■ **PROBLEM STATEMENT**:
Give all of the records again precisely, excluding whatever pictures they contain.

■ **SUPPLIED DATA**:
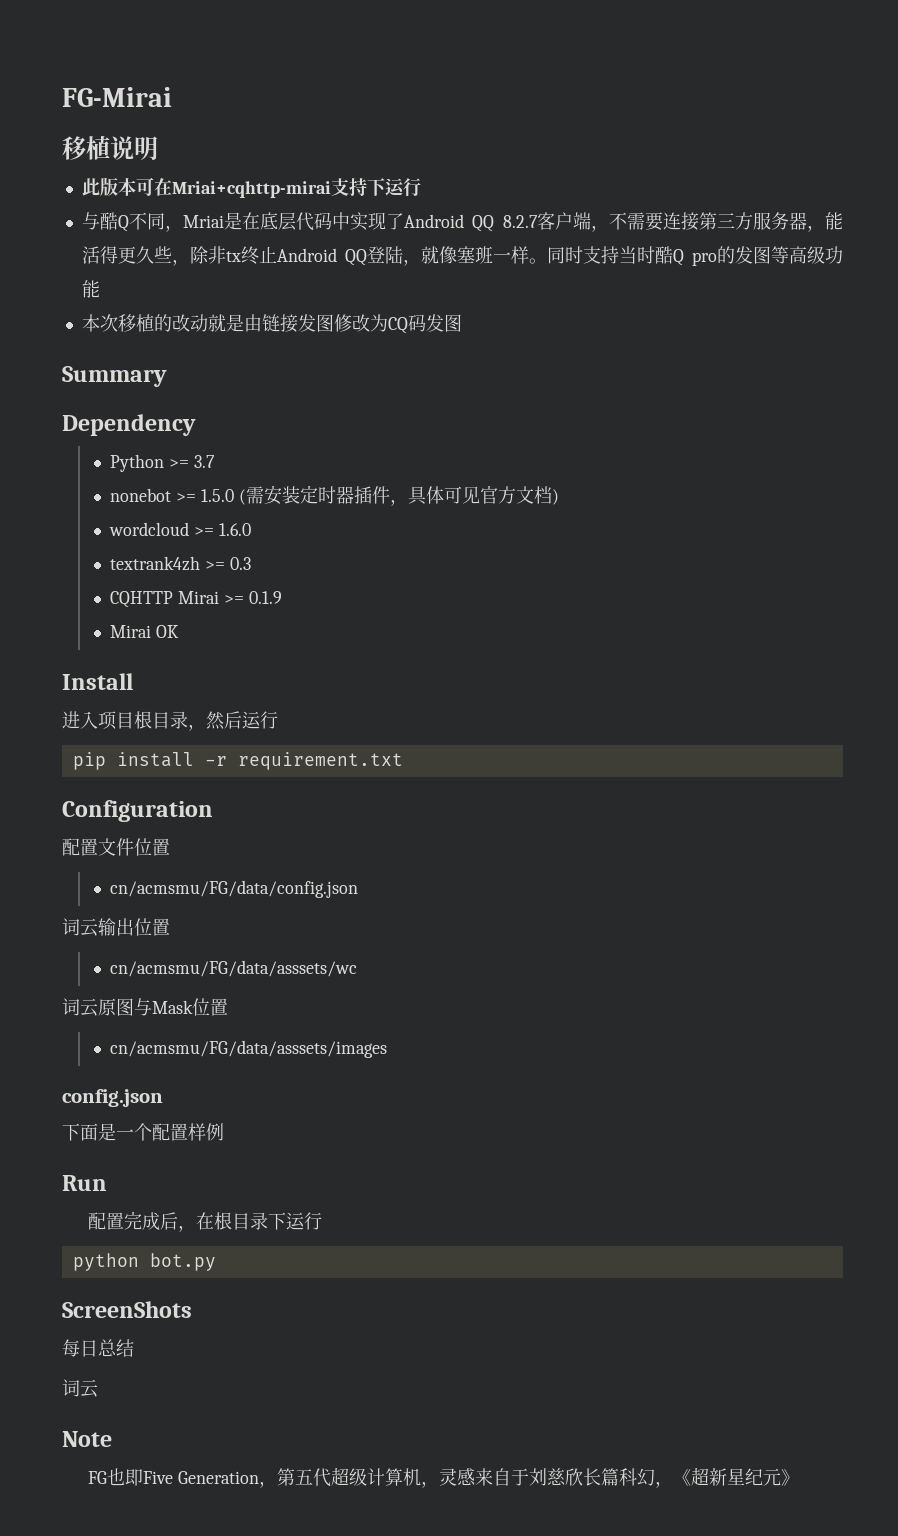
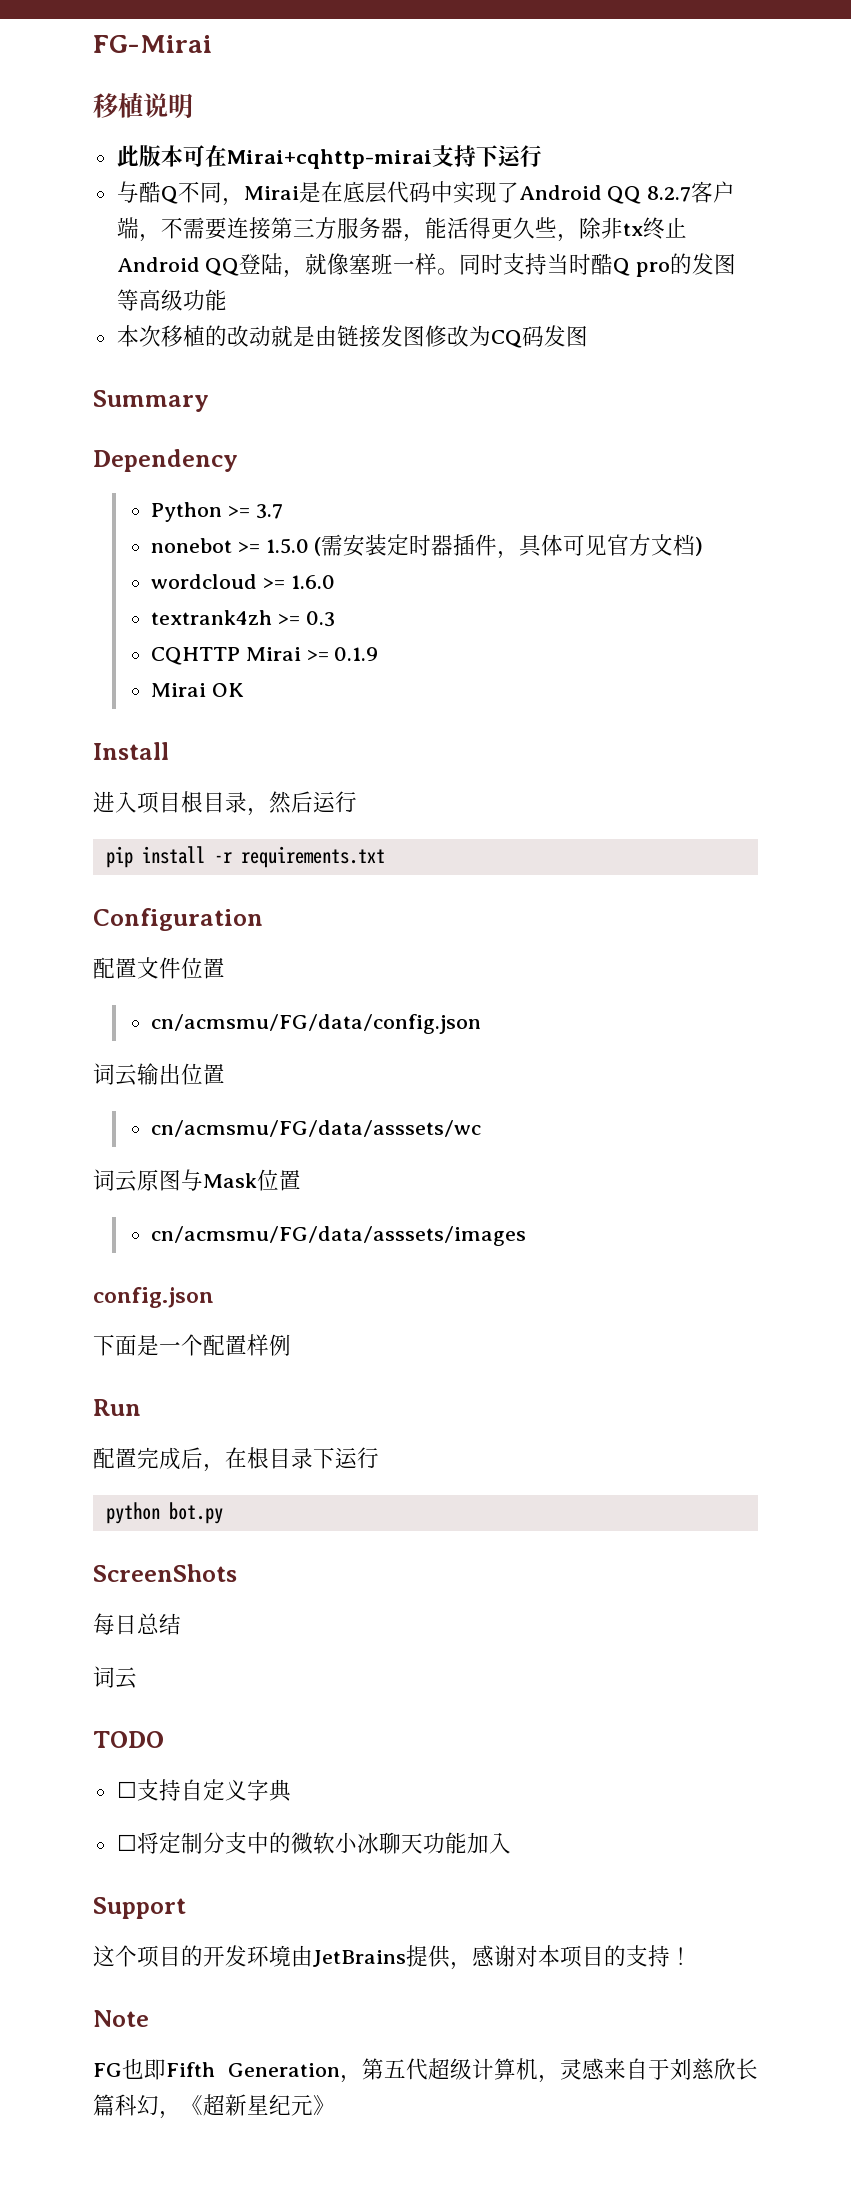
[171,181,331,198] Mriai+cqhttp-mirai -> [226,149,432,169] Mirai+cqhttp-mirai
[182,215,224,228] Mriai -> [243,186,299,200] Mirai
[237,752,403,770] requirement.txt -> [240,846,385,868] requirements.txt
(98, 1388) none -> [93,1731,164,1748] [116,1779,292,1802] [116,1832,511,1854] [93,1897,186,1919] [93,1945,692,1970] // TODO // ☐支持自定义字典 // ☐将定制分支中的微软小冰聊天功能加入 // Support // 这个项目的开发环境由JetBrains提供，感谢对本项目的支持！
[143,1471,174,1484] Five -> [166,2062,215,2077] Fifth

■ **YOUR RESPONSE**:
[171,181,331,198] Mriai+cqhttp-mirai -> [226,149,432,169] Mirai+cqhttp-mirai
[182,215,224,228] Mriai -> [243,186,299,200] Mirai
[237,752,403,770] requirement.txt -> [240,846,385,868] requirements.txt
(98, 1388) none -> [93,1731,164,1748] [116,1779,292,1802] [116,1832,511,1854] [93,1897,186,1919] [93,1945,692,1970] // TODO // ☐支持自定义字典 // ☐将定制分支中的微软小冰聊天功能加入 // Support // 这个项目的开发环境由JetBrains提供，感谢对本项目的支持！
[143,1471,174,1484] Five -> [166,2062,215,2077] Fifth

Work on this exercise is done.